Martha Büttner was born as the eldest child of the married couple Maria Johanna and Karl Büttner, a restaurant owner in Grubschütz. She attended the citizen school and the commercial school in Bautzen. At the age of thirteen, after the untimely death of her mother, she had to look after her four smaller siblings and worked with Georg Fuchs as an accountant and clerk until her marriage in 1919. The couple lived in Magdeburg from 1919 to 1923. From 1923 they lived in Braunschweig on Comeniusstrasse, because their husband became an editor for the social democratic newspaper Braunschweiger Volksfreund . As a representative of the SPD, the Brunswick elected her to the city council in 1925 and to the Brunswick state parliament in 1927 .

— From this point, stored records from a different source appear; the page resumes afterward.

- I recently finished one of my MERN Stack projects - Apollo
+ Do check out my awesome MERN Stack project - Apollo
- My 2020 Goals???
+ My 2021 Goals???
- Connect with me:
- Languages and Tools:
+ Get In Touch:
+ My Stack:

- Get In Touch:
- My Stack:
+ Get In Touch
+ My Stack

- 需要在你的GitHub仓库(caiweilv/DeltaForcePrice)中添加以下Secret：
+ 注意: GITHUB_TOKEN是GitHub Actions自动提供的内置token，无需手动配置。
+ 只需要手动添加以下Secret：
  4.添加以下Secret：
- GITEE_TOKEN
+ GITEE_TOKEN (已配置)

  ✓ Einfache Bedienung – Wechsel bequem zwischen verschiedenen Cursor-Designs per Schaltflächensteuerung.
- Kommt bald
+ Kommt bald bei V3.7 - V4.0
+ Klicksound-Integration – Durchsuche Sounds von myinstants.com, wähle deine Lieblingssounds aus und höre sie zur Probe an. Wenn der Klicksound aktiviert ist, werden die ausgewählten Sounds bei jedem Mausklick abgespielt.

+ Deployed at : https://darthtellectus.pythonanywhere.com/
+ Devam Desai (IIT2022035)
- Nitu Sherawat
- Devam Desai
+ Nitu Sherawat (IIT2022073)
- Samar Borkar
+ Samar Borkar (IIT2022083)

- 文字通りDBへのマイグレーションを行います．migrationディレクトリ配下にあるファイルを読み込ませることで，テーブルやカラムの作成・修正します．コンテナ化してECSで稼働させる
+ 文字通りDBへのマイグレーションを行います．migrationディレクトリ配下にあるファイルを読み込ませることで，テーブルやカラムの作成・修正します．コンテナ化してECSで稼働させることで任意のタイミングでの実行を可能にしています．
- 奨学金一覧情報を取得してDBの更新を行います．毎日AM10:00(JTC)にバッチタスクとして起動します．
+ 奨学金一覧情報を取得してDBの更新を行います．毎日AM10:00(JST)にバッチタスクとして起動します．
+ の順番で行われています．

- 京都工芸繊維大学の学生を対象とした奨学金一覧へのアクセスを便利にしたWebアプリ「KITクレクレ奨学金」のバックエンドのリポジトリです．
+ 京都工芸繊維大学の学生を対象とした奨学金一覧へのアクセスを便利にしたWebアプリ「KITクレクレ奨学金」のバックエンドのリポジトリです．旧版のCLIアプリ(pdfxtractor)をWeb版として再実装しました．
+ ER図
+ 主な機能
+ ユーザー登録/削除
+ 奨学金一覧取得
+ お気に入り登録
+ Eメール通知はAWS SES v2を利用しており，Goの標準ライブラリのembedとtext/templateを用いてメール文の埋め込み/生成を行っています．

After her husband died in 1930, Martha Fuchs looked after his three children from their first marriage (Hans, Nora, Gretel), with Otto Grotewohl acting as the official guardian of the children . The eldest of the three children was the daughter Gretel (* 1910), who was active with the Kinderfreunde and had graduated from a high school graduate course at the Karl Marx School in Berlin in 1930 . Until 1932 she studied educational science at the TH Braunschweig . Gretel Fuchs had been friends with Hermann Ebeling since she was a student, and she emigrated to France at the end of 1932/1933. The two had been married since October 11, 1934.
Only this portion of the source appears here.